### [TASK]
Where the string "Pink" appears in a line of the material below, copy that line.

### [WORKING DATA]

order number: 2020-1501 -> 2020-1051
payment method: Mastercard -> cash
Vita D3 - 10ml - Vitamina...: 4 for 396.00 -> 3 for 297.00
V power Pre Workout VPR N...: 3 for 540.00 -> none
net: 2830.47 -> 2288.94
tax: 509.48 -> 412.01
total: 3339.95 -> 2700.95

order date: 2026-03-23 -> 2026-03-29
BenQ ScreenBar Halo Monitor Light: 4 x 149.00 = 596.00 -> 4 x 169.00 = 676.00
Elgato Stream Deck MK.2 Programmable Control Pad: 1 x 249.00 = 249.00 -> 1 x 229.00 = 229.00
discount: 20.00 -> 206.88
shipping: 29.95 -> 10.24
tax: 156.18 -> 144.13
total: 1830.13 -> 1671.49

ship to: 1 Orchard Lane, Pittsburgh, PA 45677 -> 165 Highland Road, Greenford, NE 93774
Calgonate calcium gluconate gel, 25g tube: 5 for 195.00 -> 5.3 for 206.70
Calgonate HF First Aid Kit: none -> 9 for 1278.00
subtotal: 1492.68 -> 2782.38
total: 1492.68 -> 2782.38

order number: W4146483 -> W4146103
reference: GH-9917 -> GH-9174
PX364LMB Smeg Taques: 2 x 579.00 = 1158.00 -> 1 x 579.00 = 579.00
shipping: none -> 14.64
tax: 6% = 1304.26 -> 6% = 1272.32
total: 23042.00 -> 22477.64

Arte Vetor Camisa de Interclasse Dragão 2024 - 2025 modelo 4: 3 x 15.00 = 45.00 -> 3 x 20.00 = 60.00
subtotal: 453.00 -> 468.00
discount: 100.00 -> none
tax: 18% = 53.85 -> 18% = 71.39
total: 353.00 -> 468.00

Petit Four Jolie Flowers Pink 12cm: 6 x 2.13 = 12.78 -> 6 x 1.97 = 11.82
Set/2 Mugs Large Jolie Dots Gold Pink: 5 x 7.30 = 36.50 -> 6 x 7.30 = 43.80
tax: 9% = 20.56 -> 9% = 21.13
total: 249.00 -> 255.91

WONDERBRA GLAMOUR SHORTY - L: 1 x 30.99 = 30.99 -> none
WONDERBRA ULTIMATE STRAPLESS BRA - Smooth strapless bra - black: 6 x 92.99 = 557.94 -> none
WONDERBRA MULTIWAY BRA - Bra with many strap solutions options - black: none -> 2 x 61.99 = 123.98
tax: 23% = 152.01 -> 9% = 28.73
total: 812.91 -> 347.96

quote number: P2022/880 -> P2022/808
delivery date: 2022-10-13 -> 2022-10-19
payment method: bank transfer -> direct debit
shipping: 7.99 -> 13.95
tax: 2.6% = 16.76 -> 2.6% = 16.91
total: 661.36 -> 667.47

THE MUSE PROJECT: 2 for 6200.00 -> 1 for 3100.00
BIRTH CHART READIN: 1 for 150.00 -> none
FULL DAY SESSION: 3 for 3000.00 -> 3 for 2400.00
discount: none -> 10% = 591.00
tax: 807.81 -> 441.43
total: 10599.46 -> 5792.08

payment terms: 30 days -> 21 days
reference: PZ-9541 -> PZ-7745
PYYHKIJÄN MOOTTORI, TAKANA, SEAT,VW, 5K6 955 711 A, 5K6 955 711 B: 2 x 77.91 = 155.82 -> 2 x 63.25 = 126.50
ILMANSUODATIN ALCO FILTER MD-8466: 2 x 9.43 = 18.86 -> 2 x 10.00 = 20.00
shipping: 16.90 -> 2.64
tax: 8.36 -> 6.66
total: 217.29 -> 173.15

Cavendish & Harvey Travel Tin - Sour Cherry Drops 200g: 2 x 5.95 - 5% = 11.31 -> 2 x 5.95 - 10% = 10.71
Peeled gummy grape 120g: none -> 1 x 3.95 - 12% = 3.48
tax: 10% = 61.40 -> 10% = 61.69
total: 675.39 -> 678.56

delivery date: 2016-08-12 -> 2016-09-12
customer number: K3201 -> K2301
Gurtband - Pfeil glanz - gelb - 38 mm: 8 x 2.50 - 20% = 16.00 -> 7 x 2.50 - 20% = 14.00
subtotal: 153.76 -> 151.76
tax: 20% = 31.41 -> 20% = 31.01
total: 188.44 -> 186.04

### [ANSWER SECTION]
Petit Four Jolie Flowers Pink 12cm: 6 x 2.13 = 12.78 -> 6 x 1.97 = 11.82
Set/2 Mugs Large Jolie Dots Gold Pink: 5 x 7.30 = 36.50 -> 6 x 7.30 = 43.80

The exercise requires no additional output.